Direct Data Access¶
Direct Data Access, or DDA for short, is a magical component of the DagsHub client and API libraries, that lets you stream your data from, and upload it to, any DagsHub project. It makes it extremely simple to get started with your data science work, even when you have a large dataset.
In other words, DDA gives you the organization and reproducibility provided by DVC, with the ease of use and flexibility of a data API, without requiring any changes to your project. This also means you can stream and upload data directly with only a part of your project’s files without pulling everything to your machine.
Direct Data Access has 2 main components:
- Data Streaming
- Python Hooks approach
- Mounted Filesystem approach – Experimental
- Data Upload
Installation and Setup¶
DDA comes with the new DagsHub client libraries. To install it, simply type in the following:
$ pip3 install dagshub
Using all functionality of DDA requires authentication, and you can do this easily by running:
$ dagshub login
Info
If you prefer to use a non-temporary token for logging in, you can run the following command:
$ dagshub login --token <your dagshub token>
Data Streaming¶
How does Data Streaming work?¶
Data streaming via DDA has two main implementations, Python Hooks and Mounted Filesystem, each valid for different cases.
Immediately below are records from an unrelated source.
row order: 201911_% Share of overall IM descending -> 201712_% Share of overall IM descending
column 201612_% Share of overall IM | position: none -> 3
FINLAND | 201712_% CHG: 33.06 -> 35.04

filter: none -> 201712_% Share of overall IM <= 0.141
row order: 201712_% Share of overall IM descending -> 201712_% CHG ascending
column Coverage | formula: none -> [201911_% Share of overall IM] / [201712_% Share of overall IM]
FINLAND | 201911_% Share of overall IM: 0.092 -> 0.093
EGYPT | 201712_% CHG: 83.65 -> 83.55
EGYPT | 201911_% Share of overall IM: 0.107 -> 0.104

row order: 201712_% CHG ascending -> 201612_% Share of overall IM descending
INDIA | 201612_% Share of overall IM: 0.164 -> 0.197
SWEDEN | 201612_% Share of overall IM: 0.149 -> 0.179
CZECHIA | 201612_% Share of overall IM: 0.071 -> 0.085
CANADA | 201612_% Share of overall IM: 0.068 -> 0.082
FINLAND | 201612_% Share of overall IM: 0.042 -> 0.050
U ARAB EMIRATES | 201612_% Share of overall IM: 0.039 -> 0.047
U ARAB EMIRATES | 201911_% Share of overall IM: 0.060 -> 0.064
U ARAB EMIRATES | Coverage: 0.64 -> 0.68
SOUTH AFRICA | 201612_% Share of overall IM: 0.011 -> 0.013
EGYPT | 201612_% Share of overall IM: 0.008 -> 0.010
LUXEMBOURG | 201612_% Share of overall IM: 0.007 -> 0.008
Review the support matrix below for more details and recommendations on when to use each one.
The Python Hooks method automatically detects calls to Python's built-in file operations (such as open()
), and if
the files exist on your DagsHub repo, it will load them on the fly as they're requested. This means that most Python ML
and data libraries will automatically work with this method, without requiring manual integration.
The Mounted Filesystem implementation, based on FUSE, relies on an interface called Filesystem in UserSpacE. It creates a virtual mounted filesystem reflecting your DagsHub repo, that behaves like a part of your local filesystem for all intents and purposes.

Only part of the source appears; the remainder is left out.